How to Exit a Call Option

Submitted by Stock Market News on 30 May, 2011 - 16:00

A guide in exiting call options

So far we have covered the advantages of buying call options, and pointers to help you decide which option to buy (or sell). Now we will cover the options that you can do when you buy the call. You don't really need to hold your position until it expires, as a matter fact most option positions close before their expiry date. You need to take one of these actions before the expiry date or your option will become worthless.

Sell your Options

If you think that the share price is not going to increase any further, you can sell your option to take profits. You don't have to wait until the expiry date to make a sale. In case the share price falls or remains steady, you can hold on to your position in hopes that the share price will increase, or you can sell to cut your loss. Even though your option will be out of money it will still have value because there is still time left before it expires.

Exercise your Options

In case you want to hold on to your position, you can exercise your call at the expiry. However, if you exercise early you will be paying for the shares in advance and sacrifice the time value left before the option expires. The only exception is when the stock is about to go ex-dividend.

Roll your Options

If you need more time, you can roll your position. This means you are closing your position and opening another one at the same time with a different price and expiry date. If you think that the prospects are much better next month, you can close your current position and roll your option. It can be done through a net debit or a net credit.
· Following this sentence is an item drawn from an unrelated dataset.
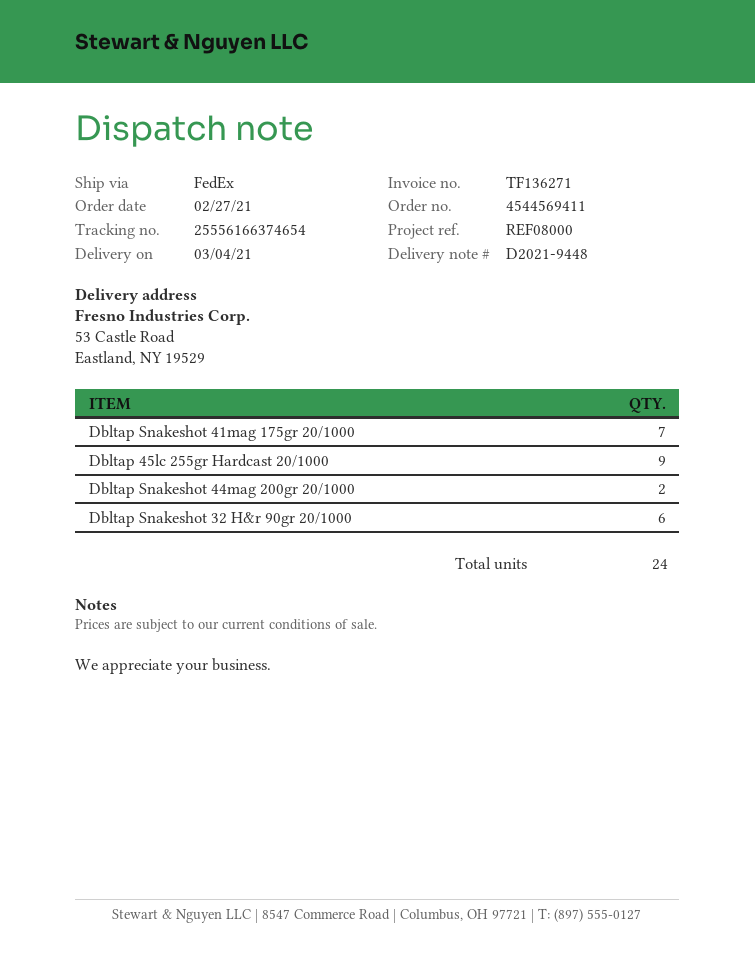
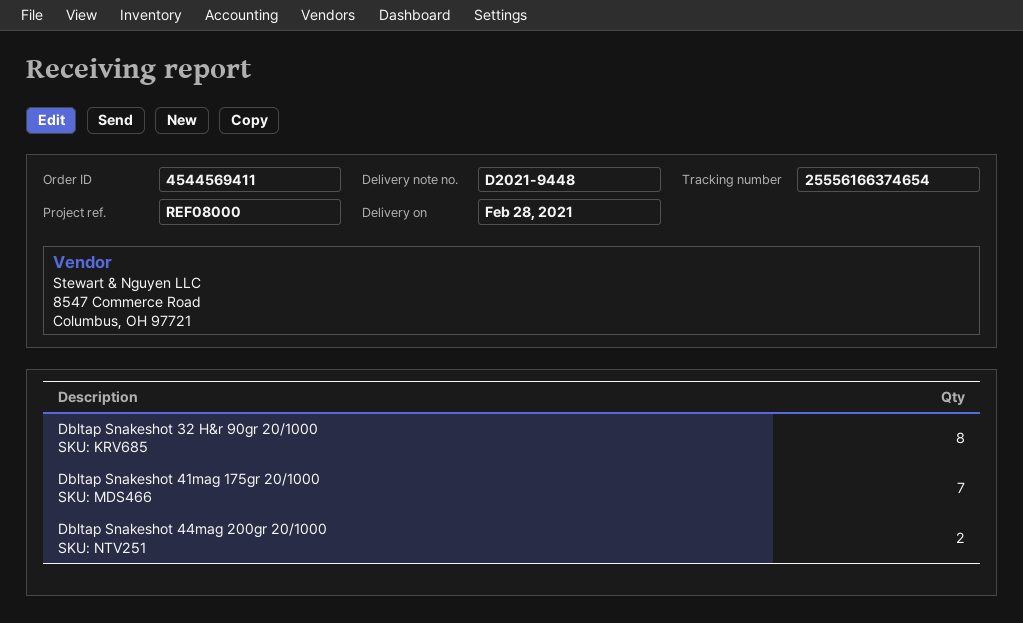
delivery date: 2021-03-04 -> 2021-02-28
Dbltap 45lc 255gr Hardcast 20/1000: 9 -> none
Dbltap Snakeshot 32 H&r 90gr 20/1000: 6 -> 8

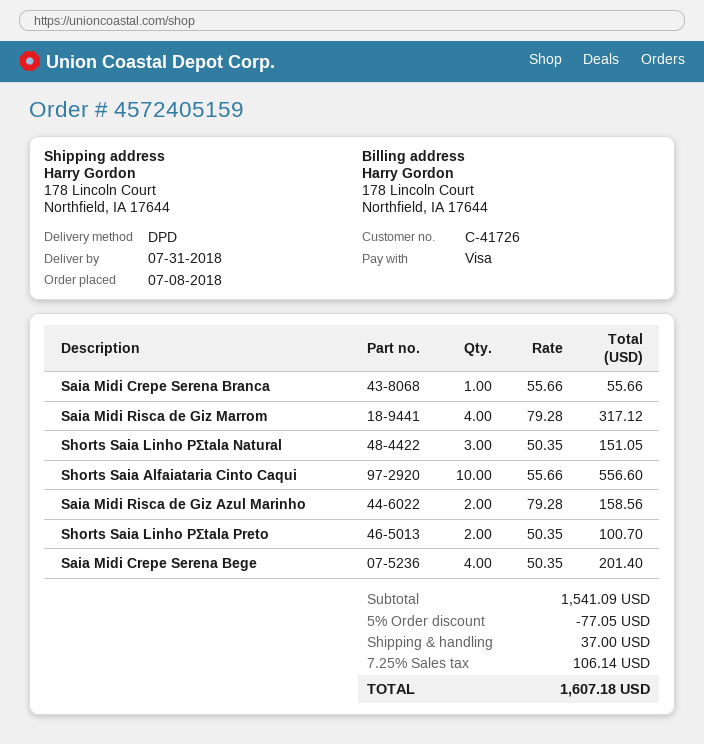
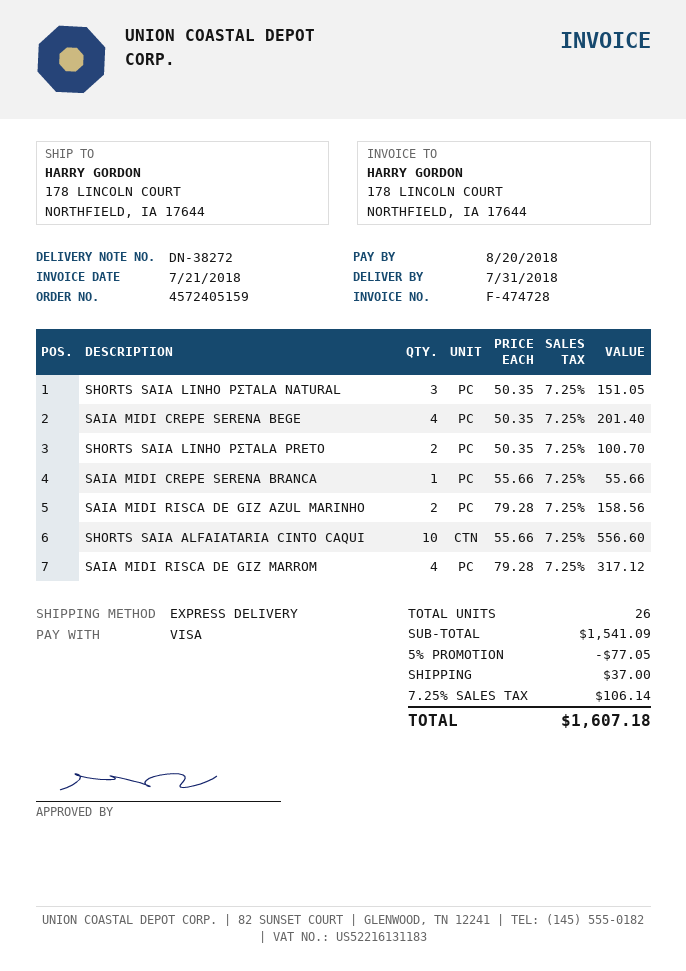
shipping method: DPD -> express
If the call you will roll into is worth more than the call you rolled out of, the roll will be done through a net debit. Its also the same if its an equal value or a lower strike. If its the opposite then the roll will be done through a net credit. You can see what your rolling for by looking at two current prices of options. Remember that when you roll a bought call, this moves the break even higher, and the share price must increase further so you can make money. Before you choose to roll your call, ask yourself if you really need the extra time. Its useless to fund this strategy if the share price is clearly moving in the opposite direction that you expect.

Each of these choices have their pros and cons depending on market conditions, and if the share price moves according to your plan.